Skitalets, Stepan Gavrilovich

The following article is from The Great Soviet Encyclopedia (1979). It might be outdated or ideologically biased.

Skitalets, Stepan Gavrilovich

 

(pen name of S. G. Petrov). Born Oct. 28 (Nov. 9), 1869, in the village of Obsharov-ka, Samara Province, present-day Privolzh’e Raion, Kuibyshev Oblast; died June 25, 1941, in Moscow. Soviet Russian writer.

In the late 19th and early 20th centuries, Skitalets contributed to newspapers of the Volga region and was subjected to political persecution. Strongly influenced by M. Gorky, he became associated with the Znanie (Knowledge) publishing house. His first novella was Octave (1900). Before the 1917 revolution, Skitalets wrote the novella Candle Stubs (1906) and other novellas and realistic short stories imbued with democratic sentiments. V. I. Lenin praised his poetry (see Poln. sobr. soch., 5th ed., vol. 55, p. 223).

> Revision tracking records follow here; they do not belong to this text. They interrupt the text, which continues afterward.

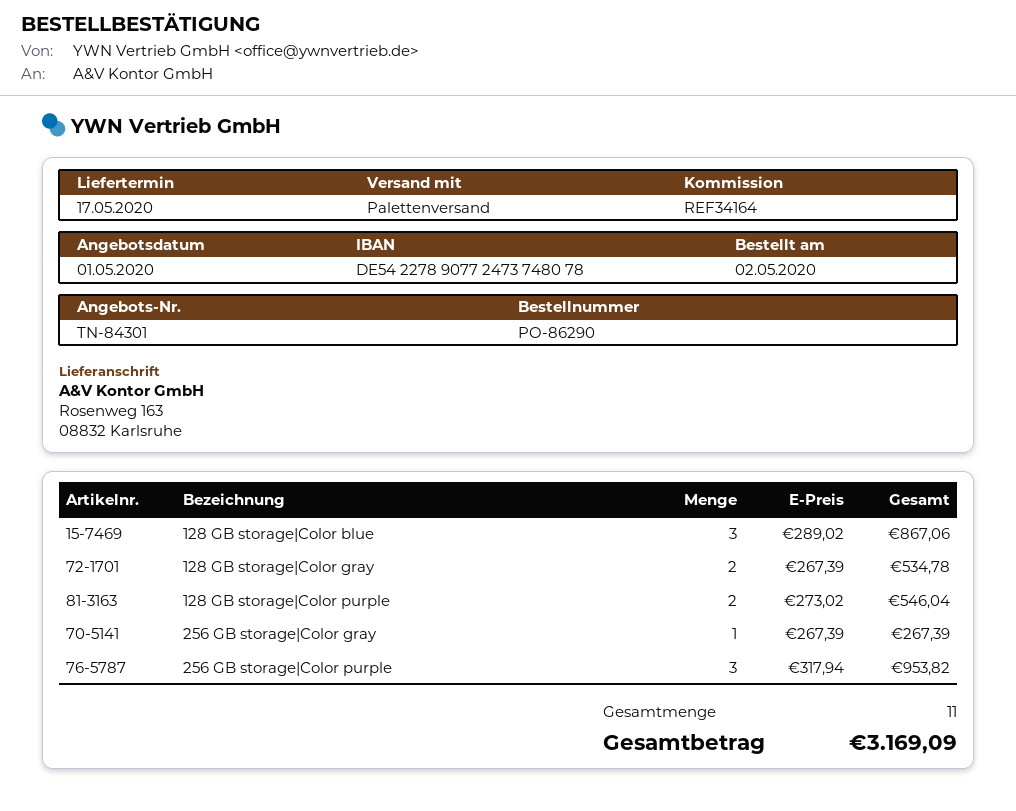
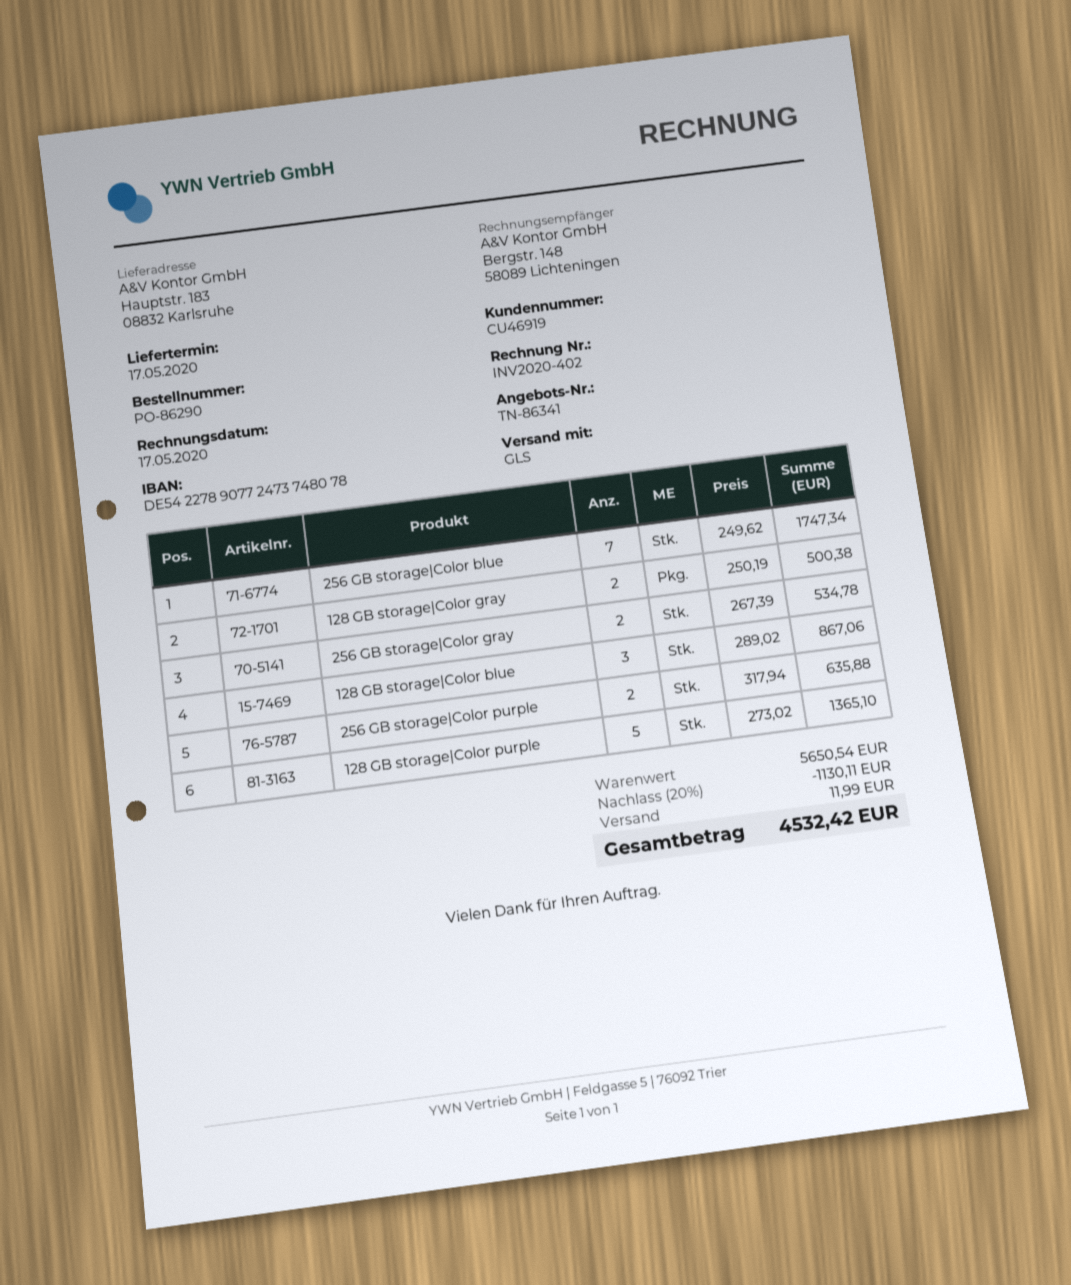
quote number: TN-84301 -> TN-86341
shipping method: pallet freight -> GLS
ship to: Rosenweg 163, 08832 Karlsruhe -> Hauptstr. 183, 08832 Karlsruhe
128 GB storage|Color gray: 2 x 267.39 = 534.78 -> 2 x 250.19 = 500.38
128 GB storage|Color purple: 2 x 273.02 = 546.04 -> 5 x 273.02 = 1365.10
256 GB storage|Color gray: 1 x 267.39 = 267.39 -> 2 x 267.39 = 534.78
256 GB storage|Color purple: 3 x 317.94 = 953.82 -> 2 x 317.94 = 635.88
256 GB storage|Color blue: none -> 7 x 249.62 = 1747.34
discount: none -> 20% = 1130.11
shipping: none -> 11.99
total: 3169.09 -> 4532.42

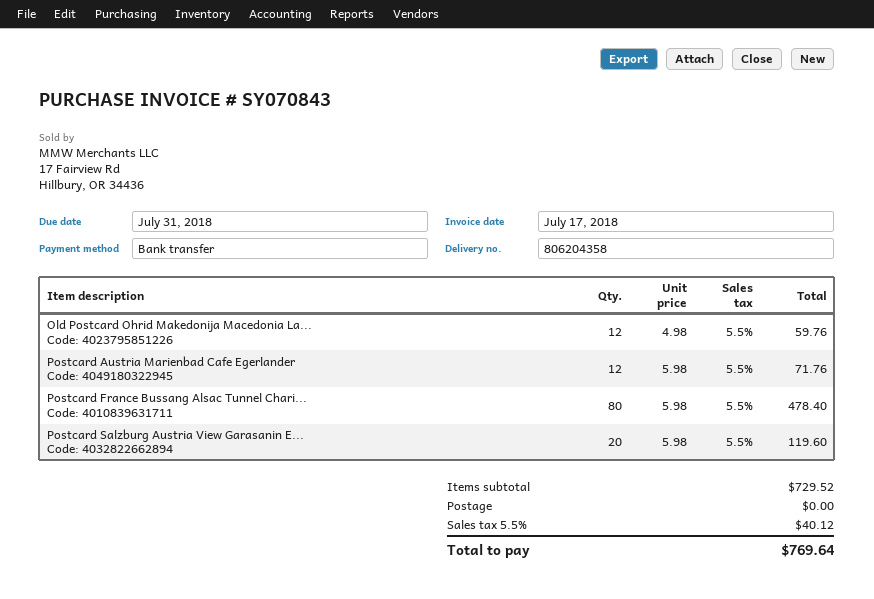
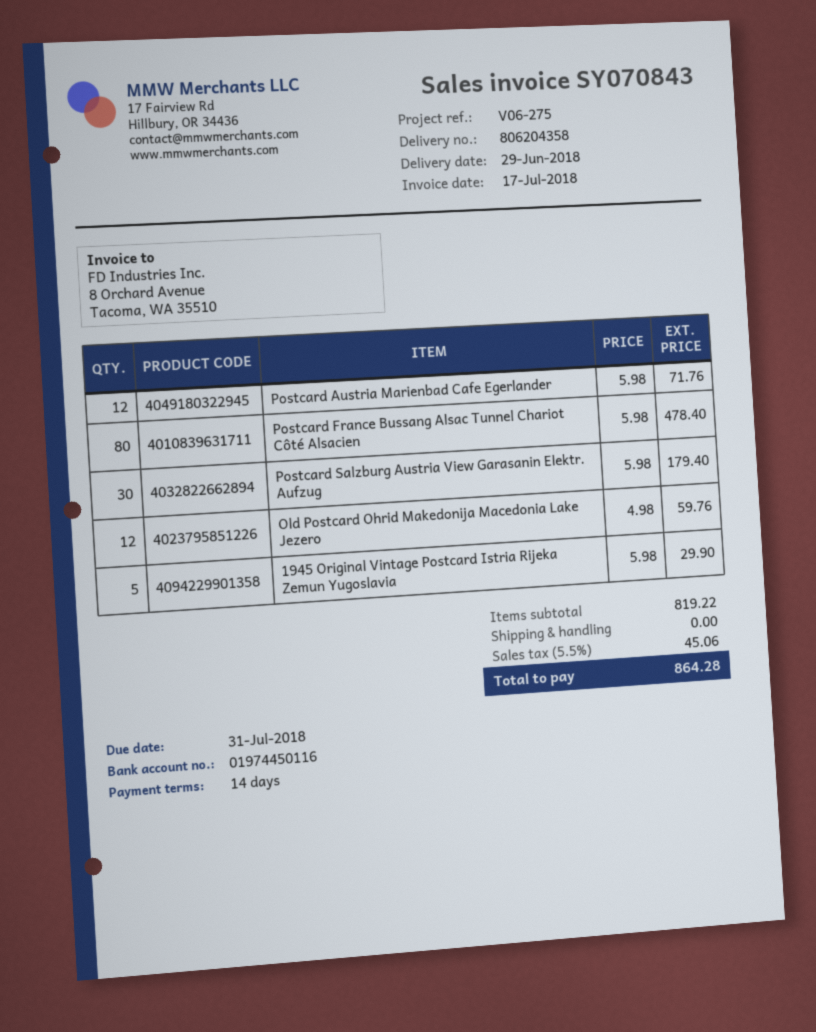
Postcard Salzburg Austria View Garasanin E...: 20 x 5.98 = 119.60 -> 30 x 5.98 = 179.40
1945 Original Vintage Postcard Istria Rijeka Zemun Yugoslavia: none -> 5 x 5.98 = 29.90
subtotal: 729.52 -> 819.22
tax: 5.5% = 40.12 -> 5.5% = 45.06
total: 769.64 -> 864.28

From 1922 to 1934, Skitalets lived abroad. His autobiographical trilogy, which comprises the novels House of the Chernovs (1935) and Fetters (1940) and the novella Stages (1908; new edition, 1937), depicts the sources of the revolution and the revolutionary path chosen by a man of the people. Skitalets’ works have been translated into foreign languages.

WORKS

Poln. sobr. soch., vols. 1–8. Petrograd, 1916–18.
lzbr. proizv. [Afterword by A. Tregubov.] Moscow, 1955.
Povesti i rasskazy: Vospominaniia. [Foreword by A. Tregubov.] Moscow, 1960.

REFERENCES

Korol’kova, L. K. Tvorcheskii put’ Skital’tsa. Tomsk, 1964.
Istoriia russkoi literatury kontsa XIX—nachala XX veka: Biblio-graficheskii ukazatel’. Moscow-Leningrad, 1963.